- REQUIRED WORK
Look through the lines below; wherever the word "none" appears, copy that line.

Extracted records
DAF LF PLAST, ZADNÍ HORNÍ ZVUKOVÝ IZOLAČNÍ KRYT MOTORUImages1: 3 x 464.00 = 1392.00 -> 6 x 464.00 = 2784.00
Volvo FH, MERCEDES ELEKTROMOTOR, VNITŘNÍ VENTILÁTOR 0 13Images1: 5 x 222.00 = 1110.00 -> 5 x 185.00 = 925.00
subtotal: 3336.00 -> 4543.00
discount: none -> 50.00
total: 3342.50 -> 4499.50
--
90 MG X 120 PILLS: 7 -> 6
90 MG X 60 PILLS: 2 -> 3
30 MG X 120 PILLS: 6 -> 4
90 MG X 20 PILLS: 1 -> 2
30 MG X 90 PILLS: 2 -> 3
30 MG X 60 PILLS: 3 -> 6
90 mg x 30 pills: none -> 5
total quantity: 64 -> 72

- SOLVED PROBLEM
discount: none -> 50.00
90 mg x 30 pills: none -> 5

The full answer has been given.